## What needs to be done
Print every entry, word for word, and skip the images.

## Source data
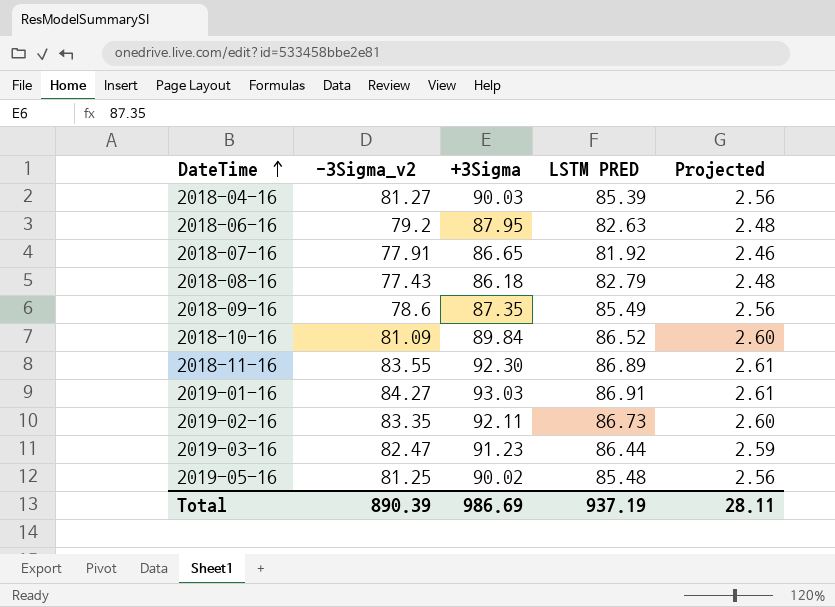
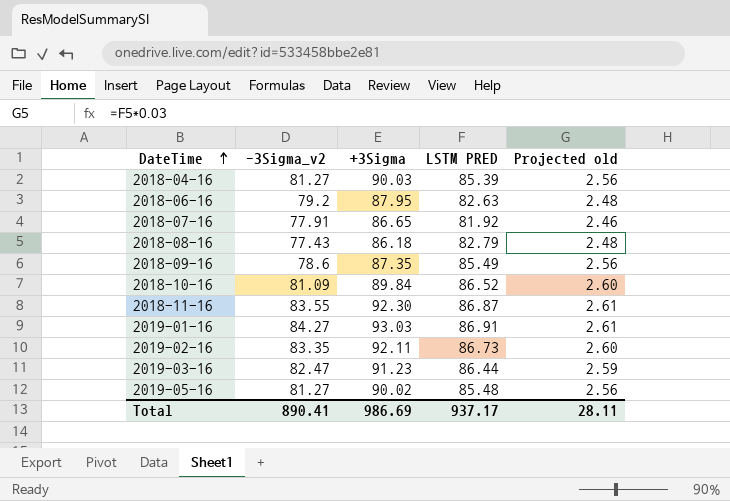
column name: Projected -> Projected old
2018-11-16 | LSTM PRED: 86.89 -> 86.87
2019-05-16 | -3Sigma_v2: 81.25 -> 81.27
Total | -3Sigma_v2: 890.39 -> 890.41
Total | LSTM PRED: 937.19 -> 937.17

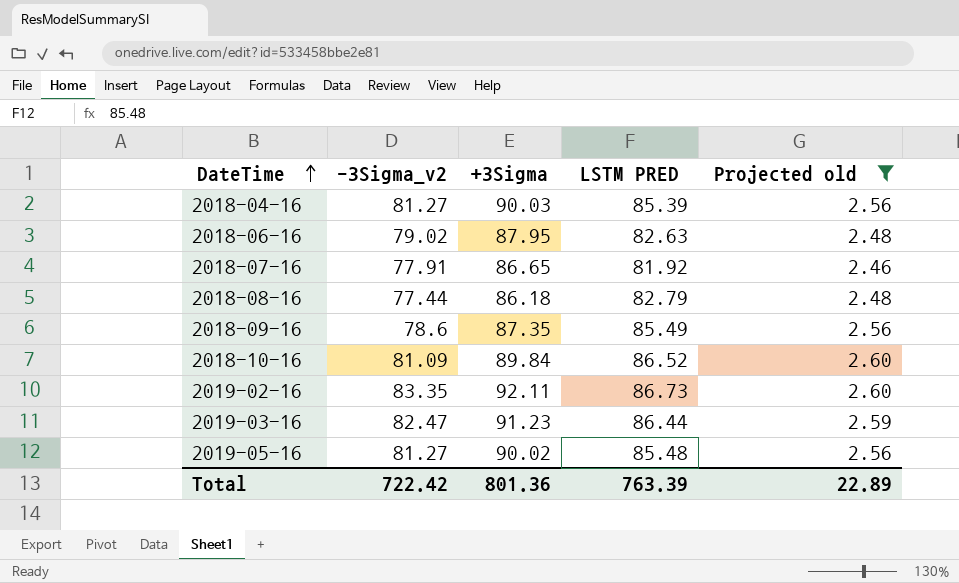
filter: none -> Projected old != 2.61
2018-06-16 | -3Sigma_v2: 79.2 -> 79.02
2018-08-16 | -3Sigma_v2: 77.43 -> 77.44
Total | -3Sigma_v2: 890.41 -> 722.42
Total | +3Sigma: 986.69 -> 801.36
Total | LSTM PRED: 937.17 -> 763.39
Total | Projected old: 28.11 -> 22.89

## Your response
column name: Projected -> Projected old
2018-11-16 | LSTM PRED: 86.89 -> 86.87
2019-05-16 | -3Sigma_v2: 81.25 -> 81.27
Total | -3Sigma_v2: 890.39 -> 890.41
Total | LSTM PRED: 937.19 -> 937.17

filter: none -> Projected old != 2.61
2018-06-16 | -3Sigma_v2: 79.2 -> 79.02
2018-08-16 | -3Sigma_v2: 77.43 -> 77.44
Total | -3Sigma_v2: 890.41 -> 722.42
Total | +3Sigma: 986.69 -> 801.36
Total | LSTM PRED: 937.17 -> 763.39
Total | Projected old: 28.11 -> 22.89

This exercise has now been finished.